El Palau Blaugrana vivió una noche sin precedentes en la Euroliga. Barça y Baskonia protagonizaron el encuentro con mayor anotación de la historia de la competición, un duelo ofensivo descomunal que se resolvió tras tres prórrogas con victoria azulgrana por 134-124. El partido estuvo marcado por el acierto exterior y las actuaciones individuales, con Kevin Punter (43 puntos) y Markus Howard (33) como grandes referentes anotadores.
El encuentro arrancó con un ritmo muy alto y constantes intercambios de canastas. Baskonia encontró buenas situaciones cerca del aro y desde el perímetro, con Diop sólido en la pintura y un Howard muy acertado desde el inicio, mientras que el Barça respondió apoyado en el talento de Punter. El primer cuarto cayó del lado visitante (17-26), y los vitorianos mantuvieron la iniciativa durante buena parte de la primera mitad.
Tras el descanso (47-53), el Barça ajustó su juego y elevó la intensidad defensiva, buscando transiciones rápidas que le permitieran recortar diferencias.
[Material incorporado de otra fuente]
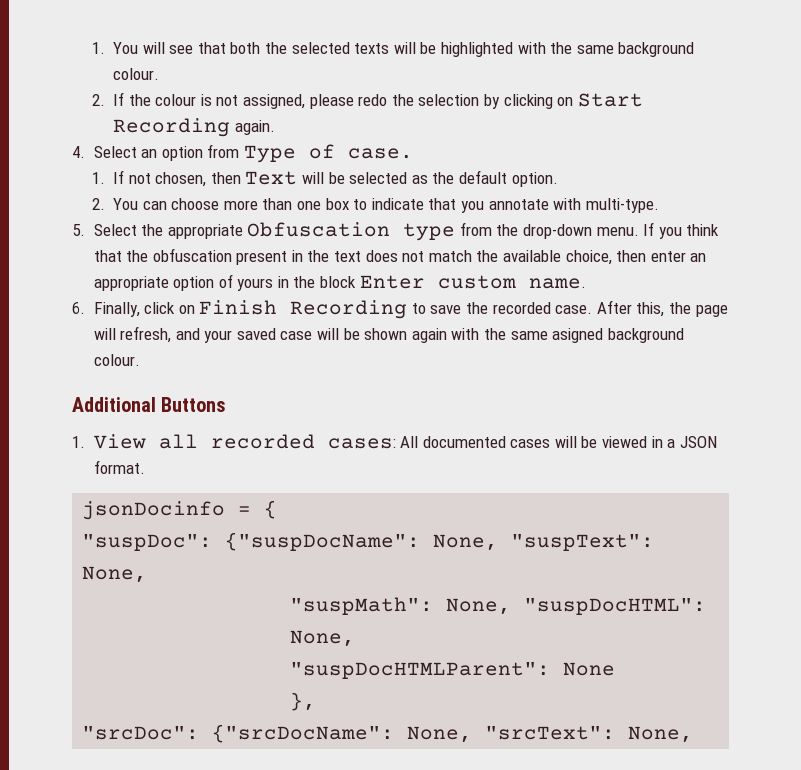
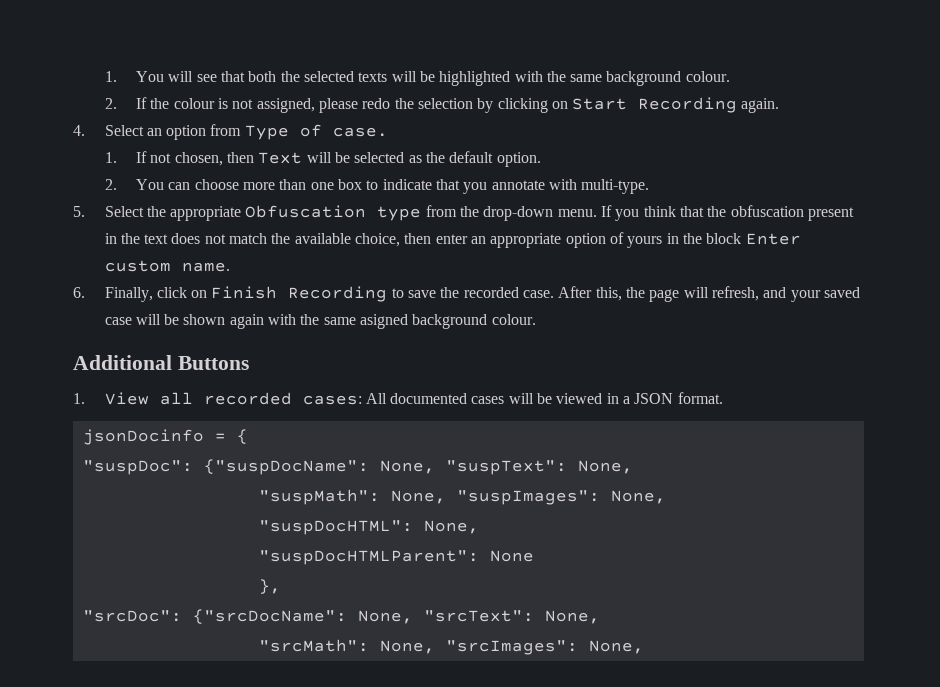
(512, 606) none -> [456,490,666,505] "suspImages": None, //
(694, 734) none -> [258,639,644,655] // "srcMath": None, "srcImages": None,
El tercer cuarto estuvo marcado por la alternancia de parciales y por la capacidad de ambos equipos para castigar los errores del rival. Baskonia logró cerrar el periodo con ventaja (70-75), pero el partido quedó completamente abierto de cara a los últimos diez minutos.
En el tramo final, la igualdad fue máxima. El Barça logró empatar el encuentro en los instantes decisivos tras varios errores en la puesta en juego de Baskonia, pero un triple de Howard en la última posesión forzó la prórroga. A partir de ahí, el partido entró en una dinámica imprevisible, con canastas de enorme dificultad y protagonismo de los líderes ofensivos.
La primera prórroga mantuvo el equilibrio, con acciones destacadas de Luwawu-Cabarrot y Diakité por parte visitante y la respuesta constante de Punter, que acabó enviando el choque a una segunda y posteriormente a una tercera prórroga con canastas decisivas. En las dos últimas extensiones, el desgaste físico comenzó a pesar y el Barça encontró mejores situaciones de tiro, especialmente a través de Punter y Satoransky.
Finalmente, el conjunto azulgrana logró abrir brecha en la tercera prórroga ante un Baskonia sin frescura ofensiva, cerrando un partido excepcional por su volumen anotador y duración. Un duelo histórico para la Euroliga que reflejó el potencial ofensivo de ambos equipos y que se decidió en los detalles y en la gestión del esfuerzo en los minutos finales.